Instructions to follow. The first line of the entries is where the copy starts and the line with "html: <h2>梦想的演讲稿1</h2> ->" is where it ends; set down each line exactly, both ends included, and drop pictures.

Source data.

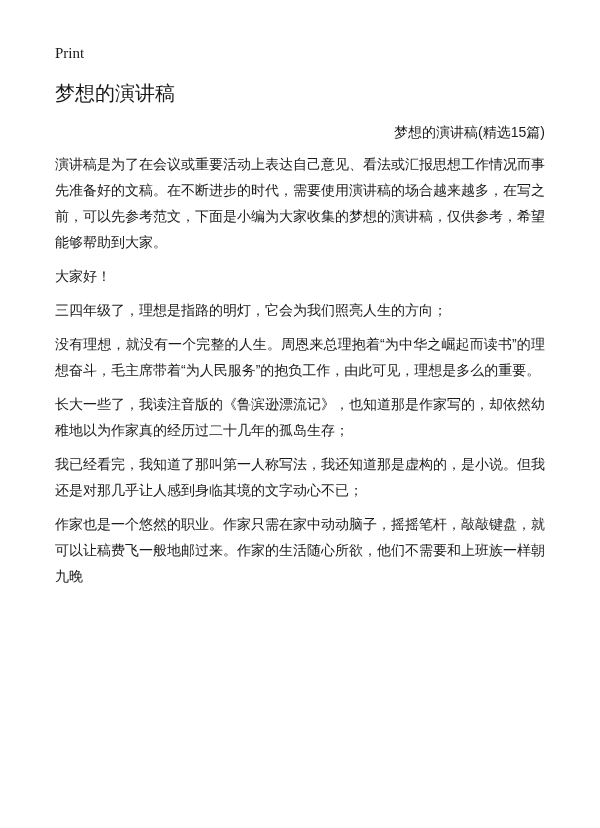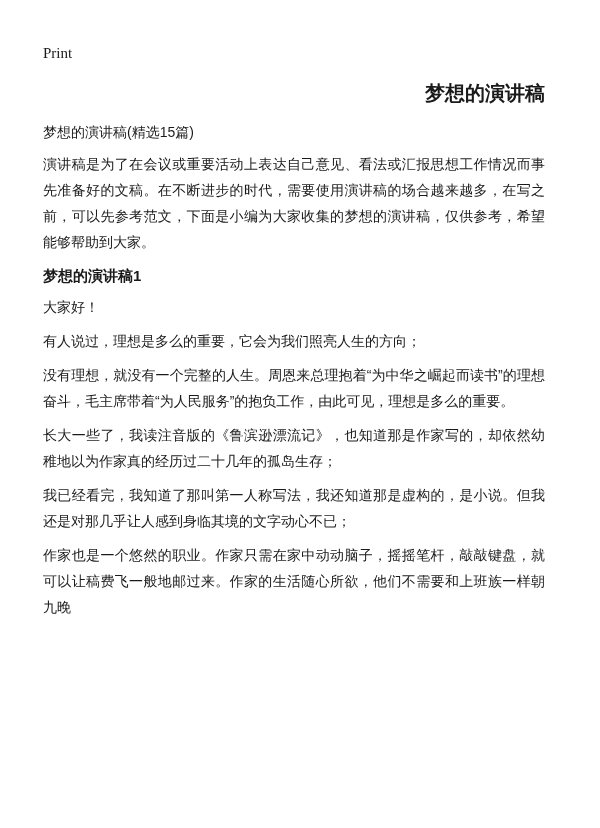"Print" .page { padding: 44px 55px 0 43px -> 44px 55px 0 55px }
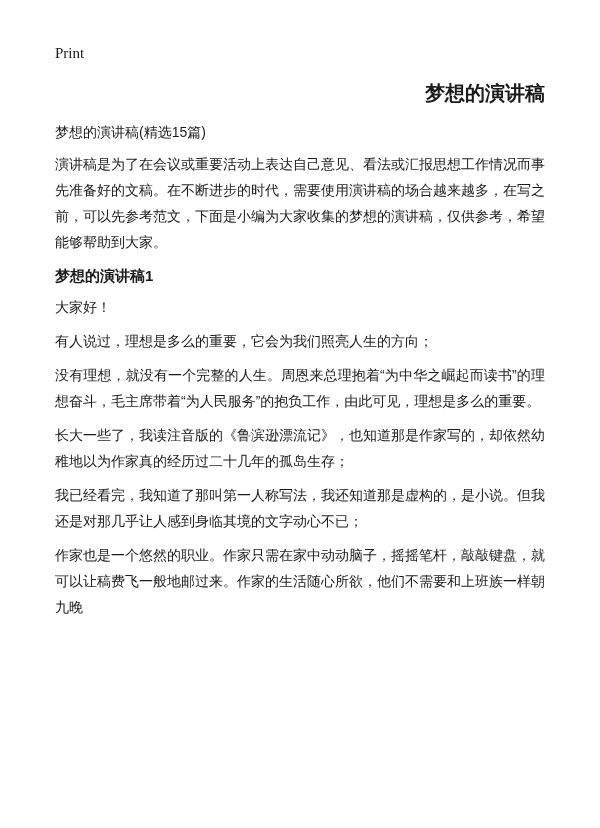"梦想的演讲稿" .doc-title { font-weight: bold -> normal; text-align: right -> left }
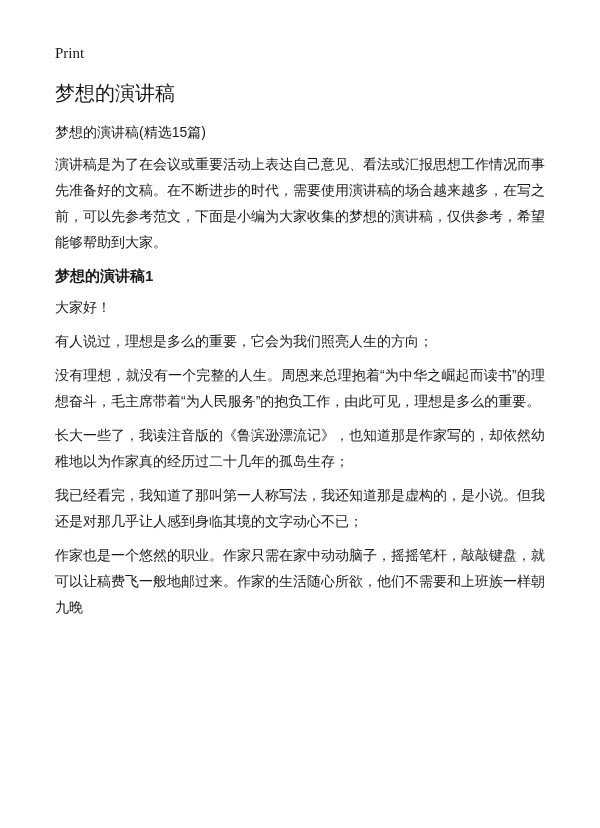"梦想的演讲稿(精选15篇)" .doc-subtitle { text-align: none -> right }
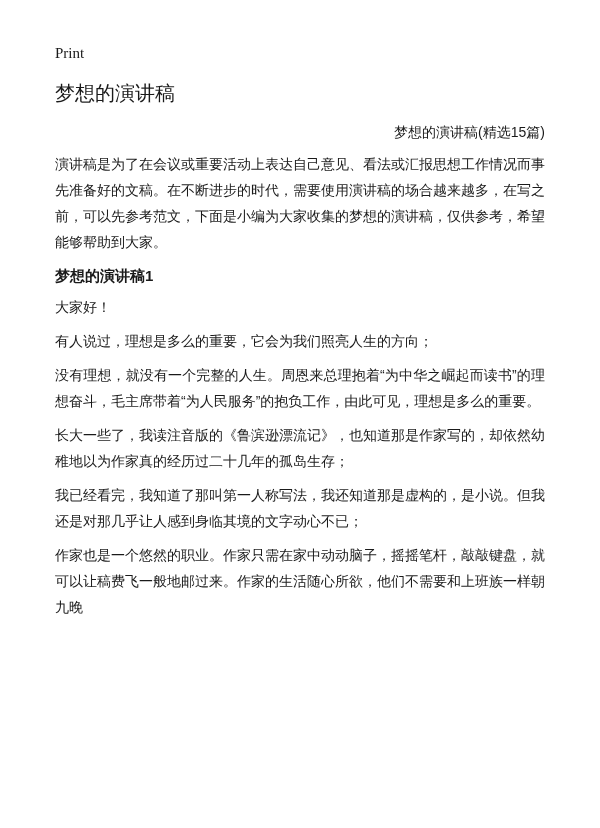"梦想的演讲稿1" h2.section-heading { html: <h2>梦想的演讲稿1</h2> -> none }
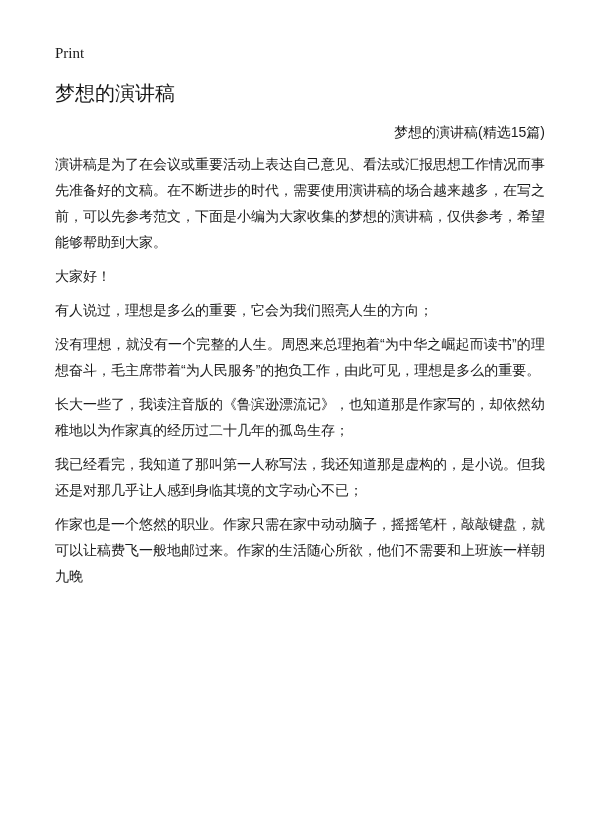"有人说过，理想是多么的重要，它会为我们照亮人生的方向；" p.para { text: 有人说过，理想是多么的重要 -> 三四年级了，理想是指路的明灯 }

Answer space.
"Print" .page { padding: 44px 55px 0 43px -> 44px 55px 0 55px }
"梦想的演讲稿" .doc-title { font-weight: bold -> normal; text-align: right -> left }
"梦想的演讲稿(精选15篇)" .doc-subtitle { text-align: none -> right }
"梦想的演讲稿1" h2.section-heading { html: <h2>梦想的演讲稿1</h2> -> none }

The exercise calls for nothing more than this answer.